Home to torrential rain, some of course inside the parental home. There are little puddles on the kitchen and dining room floors where the new electronic windows leak.
“The new windows are leaking,” Dad says, sliding across the wet floor, with the tragic, mournful tone of one reporting the death of the last tiger in the world.
“Better put a bucket on top of the piano,” Mum says, bustling past with a pile of dirty holiday clothes. “Tanya, if you give your dirty washing to me…you’re not going to want to take it back to the flat are you?”
“Thank you, Mum,” I say. “I just wish that we could pick up the furry monster now.”
“Me too,” Mum says.
Last night, Mum’s phone rings at the French supermarket. Dad is loading loose bottles of wine into a trolley – “I can’t find cases of the ones we need – Tanya.”
“Can you answer that, Tanya?” Mum says. She’s packing cheeses, cauliflowers and celeri remoulade into a bag.
“Hello,” I say.
“Is that Mrs Marshall? This is the Cattery. It’s about your boy,” the person says.
“Is he ok?” I say, an iron fist of fear clenching round my heart. Something has happened to my baby, I think. A terrible accident or…
“He had a bit of dried poo stuck in his furry trousers so we had to cut it out,” the voice says. “And then he started over-grooming his back legs and he’s making that area a bit sore.”
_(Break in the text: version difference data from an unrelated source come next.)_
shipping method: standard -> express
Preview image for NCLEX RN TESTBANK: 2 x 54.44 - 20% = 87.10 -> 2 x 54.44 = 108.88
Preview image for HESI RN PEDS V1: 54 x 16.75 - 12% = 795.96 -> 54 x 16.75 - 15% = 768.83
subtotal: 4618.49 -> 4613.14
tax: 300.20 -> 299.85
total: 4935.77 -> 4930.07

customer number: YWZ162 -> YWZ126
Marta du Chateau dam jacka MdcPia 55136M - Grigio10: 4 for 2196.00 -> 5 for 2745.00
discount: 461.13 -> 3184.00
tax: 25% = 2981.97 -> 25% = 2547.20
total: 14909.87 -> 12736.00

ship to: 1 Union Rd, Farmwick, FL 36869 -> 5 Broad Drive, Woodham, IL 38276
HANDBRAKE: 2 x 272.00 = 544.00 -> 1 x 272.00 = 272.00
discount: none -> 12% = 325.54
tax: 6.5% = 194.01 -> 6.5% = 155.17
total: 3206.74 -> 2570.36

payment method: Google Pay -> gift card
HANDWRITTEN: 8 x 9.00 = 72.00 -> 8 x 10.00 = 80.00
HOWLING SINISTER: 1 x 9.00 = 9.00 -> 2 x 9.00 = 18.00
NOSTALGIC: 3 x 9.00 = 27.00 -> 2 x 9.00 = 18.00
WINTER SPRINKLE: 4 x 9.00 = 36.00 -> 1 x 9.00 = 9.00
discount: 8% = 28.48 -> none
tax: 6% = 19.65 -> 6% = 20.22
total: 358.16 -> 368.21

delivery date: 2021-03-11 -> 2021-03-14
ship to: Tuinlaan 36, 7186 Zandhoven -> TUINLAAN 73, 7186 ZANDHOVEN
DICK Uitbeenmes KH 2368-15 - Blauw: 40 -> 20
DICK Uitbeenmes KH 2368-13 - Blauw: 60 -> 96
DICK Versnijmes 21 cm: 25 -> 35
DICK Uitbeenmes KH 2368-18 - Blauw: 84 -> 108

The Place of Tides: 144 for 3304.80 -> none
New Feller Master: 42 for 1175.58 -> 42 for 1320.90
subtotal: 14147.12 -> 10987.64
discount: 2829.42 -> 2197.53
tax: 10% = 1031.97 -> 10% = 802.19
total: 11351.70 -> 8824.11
“Is it infected?” I say. “Poor boy.”
“Not yet, but we’re keeping an eye on him,” she says.
“Thank you very much,” I say. “How has he been?”
“He’s been fine in himself. He’s a lovely boy,” she says. “Very friendly. When are you picking him up?”
“Tomorrow,” I say. “We’re still in France – in a noisy supermarket. I’ll pass all that on. Thank you for looking after him.”
“Who was that?” Mum says, as we make our way back to the car.”
“The Cattery. The orange person has been over-grooming. Hope he’s OK,” I say.
“They probably want to know if we can pick him up today,” Mum says.
“One of the other cats must’ve told him that we’re never coming back for him,” I say.
“I wonder what over-grooming means?” Mum says, starting to unload the shopping into the already-full car.
“Anxiety,” I say. “Like hair-pulling.”
“He’s such a little madam,” Mum says, pushing a couple of bottles of wine in between two suitcases. “Our last cat was perfectly happy going to the Cattery, used to sleep in his bedroom at night…”
“He’s a different sort of person,” I say.
So hopefully he will be alright, the little monster. Can’t wait to give him a cuddle.
Have had some messages from chaps who want to meet this week so had better get on with setting up some #Tinder Dates now I’m back. There’s a tasty 27 year old Norwegian, and a 31 year old who messages yesterday.
“You have a great body! When are you back in London?”
“Just wait till you see my Mind!” I reply.
“Can’t wait!” The reply crashes into my message box.